11887 Echemmon

Discovery
- Discovered by: F. Börngen L. D. Schmadel
- Discovery site: Karl Schwarzschild Obs.
- Discovery date: 14 October 1990

Designations
- Pronunciation: /ɪˈkɛmɒn/
- Named after: Ἐχέμμων Echemmōn (Greek mythology)
- Alternative designations: 1990 TV_{12} · 1989 SX_{13}
- Minor planet category: Jupiter trojan Trojan · background

Orbital characteristics
- Epoch 23 March 2018 (JD 2458200.5)
- Uncertainty parameter 0
- Observation arc: 63.26 yr (23,105 d)
- Aphelion: 5.6556 AU
- Perihelion: 4.7089 AU
- Semi-major axis: 5.1823 AU
- Eccentricity: 0.0913
- Orbital period (sidereal): 11.80 yr (4,309 d)
- Mean anomaly: 171.52°
- Mean motion: 0° 5^{m} 0.6^{s} / day
- Inclination: 24.044°
- Longitude of ascending node: 242.65°
- Argument of perihelion: 112.06°
- Jupiter MOID: 0.0514 AU
- T_{Jupiter}: 2.8190

Physical characteristics
- Mean diameter: 31.19±0.49 km 38.51 km (calculated)
- Synodic rotation period: 8.47±0.01 h
- Geometric albedo: 0.057 (assumed) 0.095±0.008
- Spectral type: C (assumed)
- Absolute magnitude (H): 10.70 10.8

= 11887 Echemmon =

Trojan asteroid

11887 Echemmon /ᵻˈkɛmɒn/ is a Jupiter trojan from the Trojan camp, approximately 31 km in diameter. It was discovered on 14 October 1990, by German astronomers Freimut Börngen and Lutz Schmadel at the Karl Schwarzschild Observatory in Tautenburg, Germany. The dark Jovian asteroid has a rotation period of 8.5 hours. It was named after the Trojan hero Echemmon from Greek mythology.

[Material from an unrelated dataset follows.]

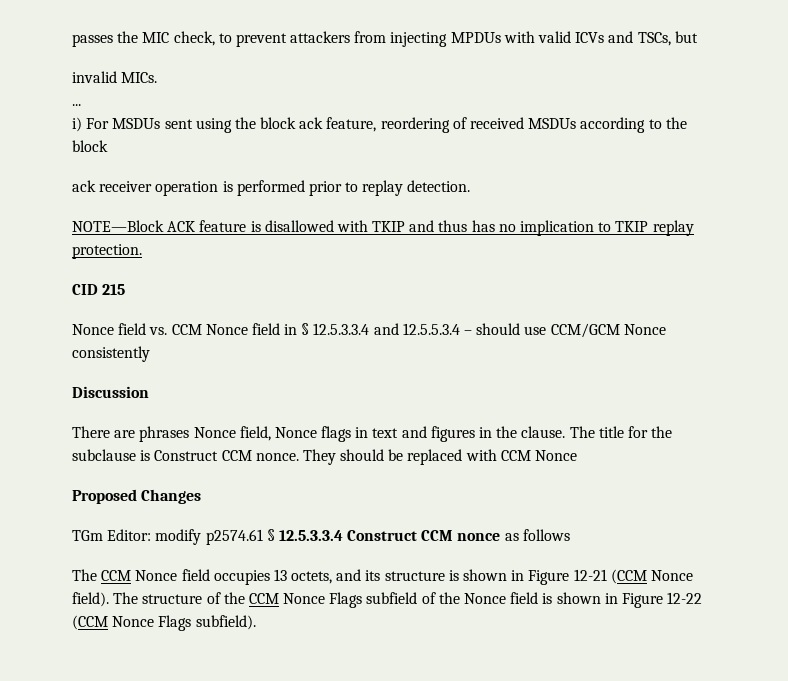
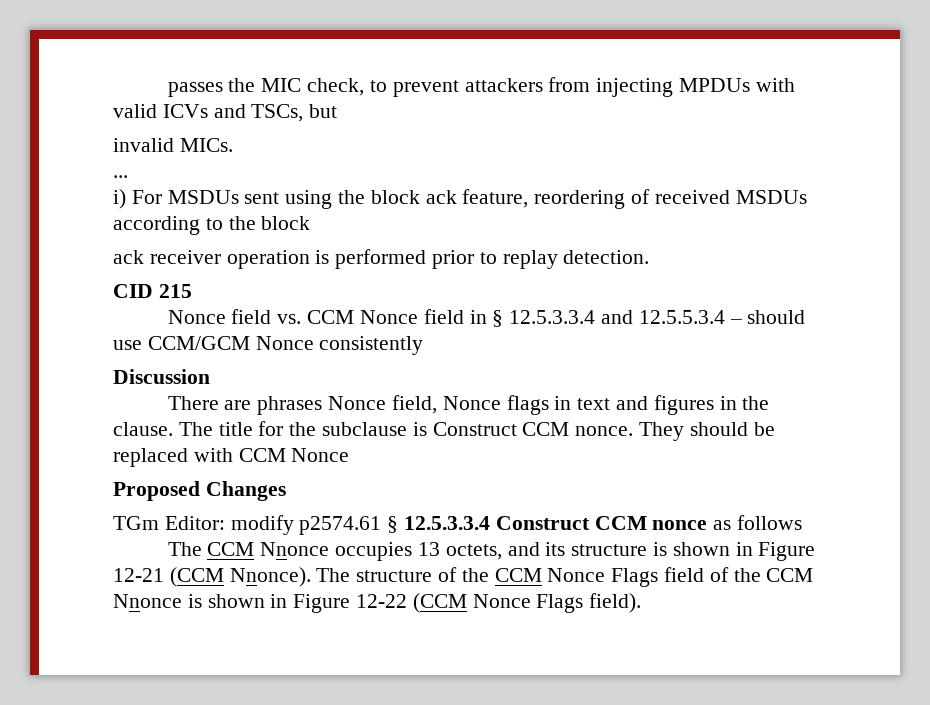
- NOTE—Block ACK feature is disallowed with TKIP and thus has no implication to TKIP replay protection.
- The CCM Nonce field occupies 13 octets, and its structure is shown in Figure 12-21 (CCM Nonce field).
+ The CCM Nnonce occupies 13 octets, and its structure is shown in Figure 12-21 (CCM Nnonce).
- The structure of the CCM Nonce Flags subfield of the Nonce field is shown in Figure 12-22 (CCM Nonce Flags subfield).
+ The structure of the CCM Nonce Flags field of the CCM Nnonce is shown in Figure 12-22 (CCM Nonce Flags field).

== Orbit and classification ==

As all Jupiter trojans, Echemmon is in a 1:1 orbital resonance with Jupiter. It is located in the trailering Trojan camp at the Gas Giant's Lagrangian point, 60° behind its orbit . It is also a non-family asteroid of the Jovian background population.

It orbits the Sun at a distance of 4.7–5.7 AU once every 11 years and 10 months (4,309 days; semi-major axis of 5.18 AU). Its orbit has an eccentricity of 0.09 and an inclination of 24° with respect to the ecliptic.

The body's observation arc begins with a precovery taken at the Palomar Observatory in November 1954, nearly 36 years prior to its official discovery observation at Tautenburg.

== Naming ==

This minor planet was named from Greek mythology after the Trojan prince Echemmon, one of the many sons of King Priam of Troy. He was slain together with his brother Chromius by Diomedes, king of Argos, during the Trojan War. The name was suggested by the first discoverer, Freimut Börngen, and published by the Minor Planet Center on 9 March 2001 (M.P.C. 42361).

== Physical characteristics ==

Echemmon is an assumed C-type asteroid, while most larger Jupiter trojans are D-types.

=== Rotation period ===

In November 2013, a rotational lightcurve of Echemmon was obtained over three nights of photometric observations by Robert Stephens at the Center for Solar System Studies in Landers, California. Lightcurve analysis gave a rotation period of 8.47±0.01 hours with a brightness amplitude of 0.15 magnitude (U=2).

=== Diameter and albedo ===

According to the survey carried out by the NEOWISE mission of NASA's Wide-field Infrared Survey Explorer, Echemmon measures 31.19 kilometers in diameter and its surface has an albedo of 0.095, while the Collaborative Asteroid Lightcurve Link assumes a standard albedo for a carbonaceous asteroid of 0.057 and calculates a diameter of 38.51 kilometers based on an absolute magnitude of 10.8.